Start of Input
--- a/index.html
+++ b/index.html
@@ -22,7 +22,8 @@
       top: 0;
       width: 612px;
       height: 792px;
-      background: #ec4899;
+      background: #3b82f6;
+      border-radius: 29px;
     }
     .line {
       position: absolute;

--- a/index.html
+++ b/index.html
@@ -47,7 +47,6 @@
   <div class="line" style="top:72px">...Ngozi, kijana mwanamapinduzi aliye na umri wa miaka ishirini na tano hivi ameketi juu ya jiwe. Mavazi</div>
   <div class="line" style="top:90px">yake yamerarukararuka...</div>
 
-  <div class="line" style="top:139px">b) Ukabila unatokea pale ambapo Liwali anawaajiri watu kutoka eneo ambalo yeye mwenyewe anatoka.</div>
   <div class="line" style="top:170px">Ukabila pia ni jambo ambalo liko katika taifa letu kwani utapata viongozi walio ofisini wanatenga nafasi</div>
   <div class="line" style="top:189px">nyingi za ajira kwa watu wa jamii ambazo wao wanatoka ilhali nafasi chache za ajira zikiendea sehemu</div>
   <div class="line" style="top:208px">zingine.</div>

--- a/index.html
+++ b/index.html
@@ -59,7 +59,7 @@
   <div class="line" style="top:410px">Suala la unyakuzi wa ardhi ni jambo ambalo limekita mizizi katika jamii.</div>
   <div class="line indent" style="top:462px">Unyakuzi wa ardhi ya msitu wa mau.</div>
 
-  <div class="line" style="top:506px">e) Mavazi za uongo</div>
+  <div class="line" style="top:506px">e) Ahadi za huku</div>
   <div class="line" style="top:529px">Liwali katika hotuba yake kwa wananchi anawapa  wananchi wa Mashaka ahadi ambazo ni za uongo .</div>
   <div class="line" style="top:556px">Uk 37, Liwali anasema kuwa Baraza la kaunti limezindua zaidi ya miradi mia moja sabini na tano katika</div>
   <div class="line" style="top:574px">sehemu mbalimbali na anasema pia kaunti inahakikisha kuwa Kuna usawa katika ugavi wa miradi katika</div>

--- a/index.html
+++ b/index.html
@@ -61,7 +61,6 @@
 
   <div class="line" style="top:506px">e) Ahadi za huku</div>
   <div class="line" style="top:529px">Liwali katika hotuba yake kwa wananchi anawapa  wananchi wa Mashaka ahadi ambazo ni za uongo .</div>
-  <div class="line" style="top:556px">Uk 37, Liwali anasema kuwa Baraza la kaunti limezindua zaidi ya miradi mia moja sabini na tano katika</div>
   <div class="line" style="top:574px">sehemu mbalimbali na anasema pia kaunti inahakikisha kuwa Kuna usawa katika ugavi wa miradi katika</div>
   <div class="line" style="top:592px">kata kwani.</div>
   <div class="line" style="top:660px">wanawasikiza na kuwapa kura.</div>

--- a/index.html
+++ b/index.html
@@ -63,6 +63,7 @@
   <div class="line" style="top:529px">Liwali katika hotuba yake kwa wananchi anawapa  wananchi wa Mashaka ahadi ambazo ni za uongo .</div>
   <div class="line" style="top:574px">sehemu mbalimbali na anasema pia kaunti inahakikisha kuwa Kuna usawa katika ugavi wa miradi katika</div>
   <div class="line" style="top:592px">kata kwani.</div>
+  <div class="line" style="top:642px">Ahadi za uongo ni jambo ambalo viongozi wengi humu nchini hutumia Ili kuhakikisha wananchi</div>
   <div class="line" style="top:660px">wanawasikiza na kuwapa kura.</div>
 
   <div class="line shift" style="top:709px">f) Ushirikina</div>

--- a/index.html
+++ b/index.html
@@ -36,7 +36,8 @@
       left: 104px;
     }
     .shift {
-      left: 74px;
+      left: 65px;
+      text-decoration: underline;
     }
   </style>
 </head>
End of Input
*Exercise instructions*
Give again, word for word, the lines of the listing, starting at its first line and ending with the line containing "-47,7 +47,6 @@".

*Response*
--- a/index.html
+++ b/index.html
@@ -22,7 +22,8 @@
       top: 0;
       width: 612px;
       height: 792px;
-      background: #ec4899;
+      background: #3b82f6;
+      border-radius: 29px;
     }
     .line {
       position: absolute;

--- a/index.html
+++ b/index.html
@@ -47,7 +47,6 @@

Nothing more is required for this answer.